> _EXERCISE INSTRUCTIONS_
Each line of the data that includes "viewBox" must be copied.

> _DATA FOR PROCESSING_

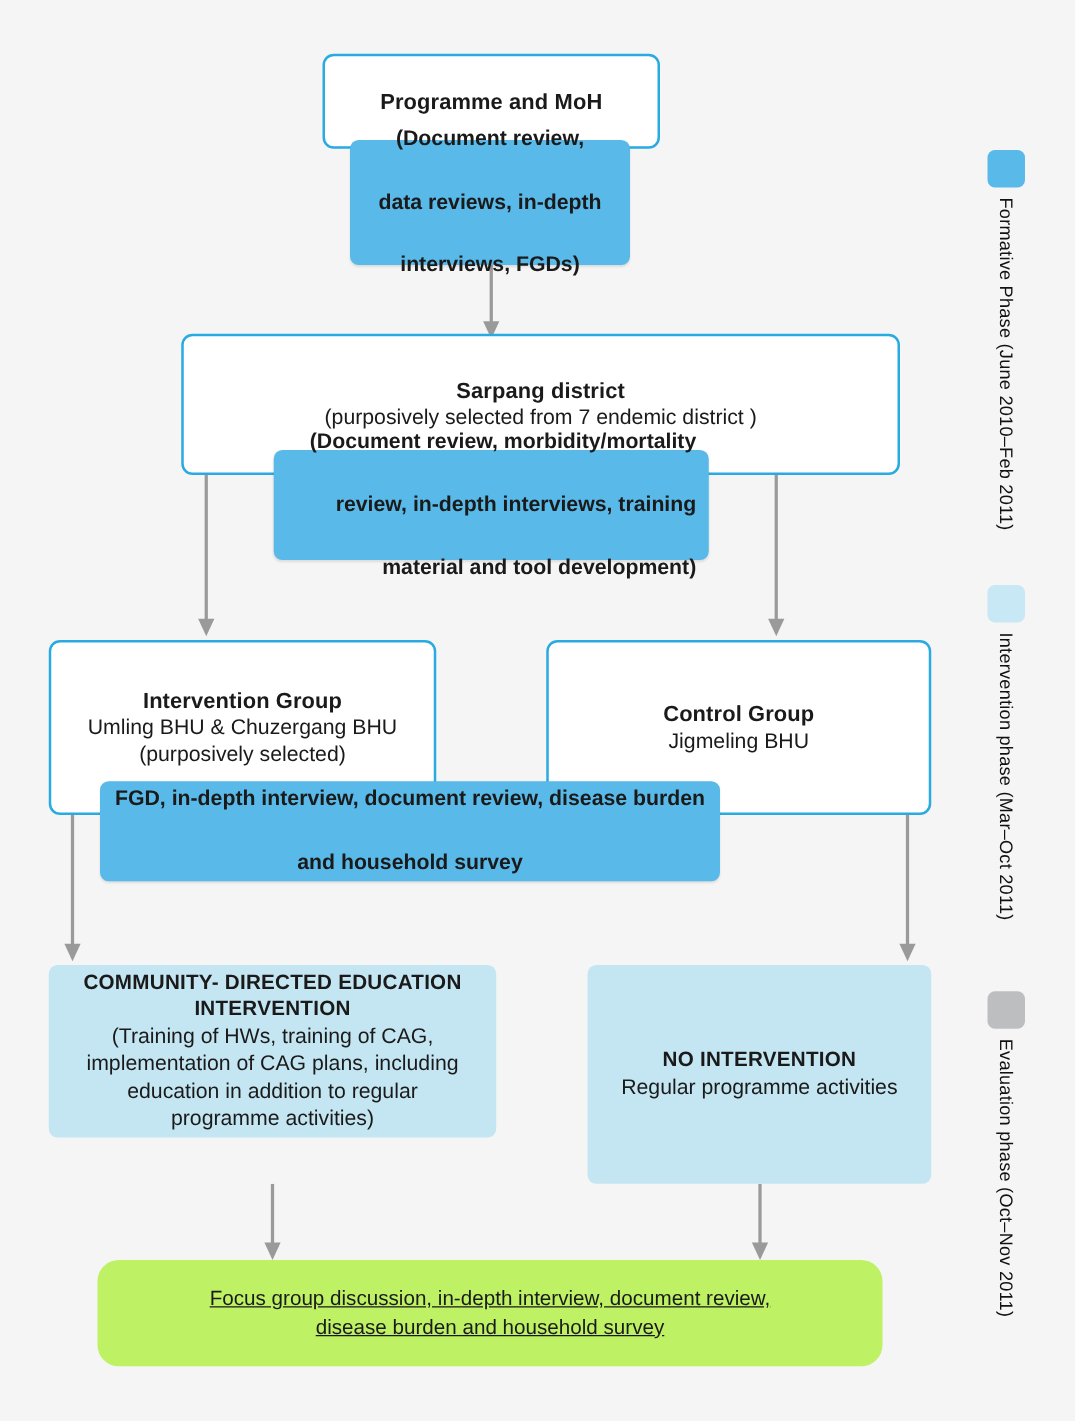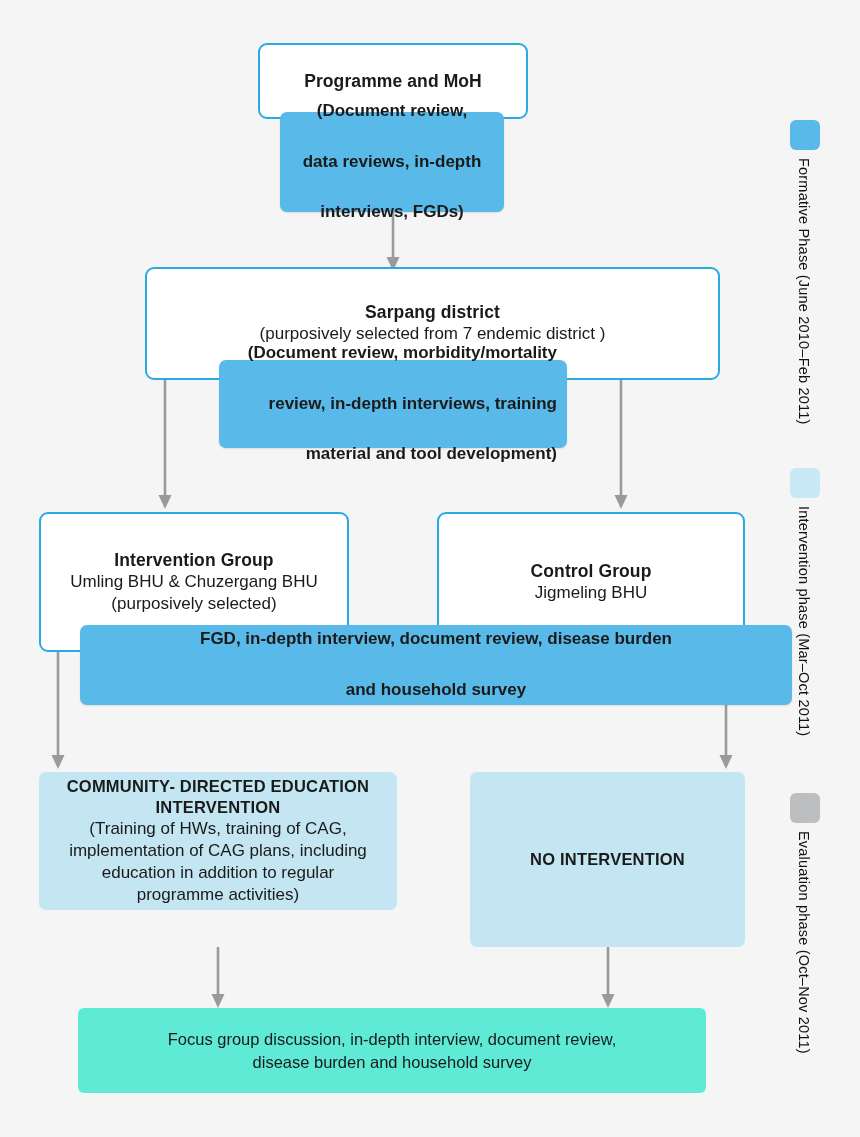--- a/index.html
+++ b/index.html
@@ -44,23 +44,24 @@
     gap: 28px;
   }
 
   .box-lightblue {
     background: #c4e6f2;
     border-radius: 7px;
     z-index: 3;
   }
 
   .box-gray {
-    background: #5eead4;
-    border-radius: 6px;
+    background: #bef264;
+    border-radius: 17px;
     z-index: 3;
+    text-decoration: underline;
   }
 
   .title-line {
     font-weight: bold;
     font-size: 17.5px;
     letter-spacing: 0.1px;
     line-height: 1.26;
   }
   .sub-line {
     font-weight: normal;
@@ -164,21 +165,21 @@
     <div class="title-line">Intervention Group</div>
     <div class="sub-line">Umling BHU &amp; Chuzergang BHU</div>
     <div class="sub-line">(purposively selected)</div>
   </div>
 
   <div class="node box-outline" style="left:437px; top:512px; width:308px; height:140px;">
     <div class="title-line">Control Group</div>
     <div class="sub-line">Jigmeling BHU</div>
   </div>
 
-  <div class="node box-blue" style="left:80px; top:625px; width:712px; height:80px;">
+  <div class="node box-blue" style="left:80px; top:625px; width:496px; height:80px;">
     <div class="blue-text">FGD, in-depth interview, document review, disease burden</div>
     <div class="blue-text">and household survey</div>
   </div>
 
   <div class="arrow" style="left:50px; top:652px; width:16px; height:118px;">
     <svg width="16" height="118" viewBox="0 0 16 118">
       <line x1="8" y1="0" x2="8" y2="106" stroke="#9a9a9a" stroke-width="2.6"></line>
       <polygon points="8,117 1.5,103 14.5,103" fill="#9a9a9a"></polygon>
     </svg>
   </div>
@@ -194,20 +195,21 @@
     <div class="caps-title">COMMUNITY- DIRECTED EDUCATION</div>
     <div class="caps-title">INTERVENTION</div>
     <div class="sub-line">(Training of HWs, training of CAG,</div>
     <div class="sub-line">implementation of CAG plans, including</div>
     <div class="sub-line">education in addition to regular</div>
     <div class="sub-line">programme activities)</div>
   </div>
 
   <div class="node box-lightblue" style="left:470px; top:772px; width:275px; height:175px;">
     <div class="caps-title">NO INTERVENTION</div>
+    <div class="sub-line">Regular programme activities</div>
   </div>
 
   <div class="arrow" style="left:210px; top:947px; width:16px; height:62px;">
     <svg width="16" height="62" viewBox="0 0 16 62">
       <line x1="8" y1="0" x2="8" y2="50" stroke="#9a9a9a" stroke-width="2.6"></line>
       <polygon points="8,61 1.5,47 14.5,47" fill="#9a9a9a"></polygon>
     </svg>
   </div>
 
   <div class="arrow" style="left:600px; top:947px; width:16px; height:62px;">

> _ANSWER TO THIS EXERCISE_
     <svg width="16" height="118" viewBox="0 0 16 118">
     <svg width="16" height="62" viewBox="0 0 16 62">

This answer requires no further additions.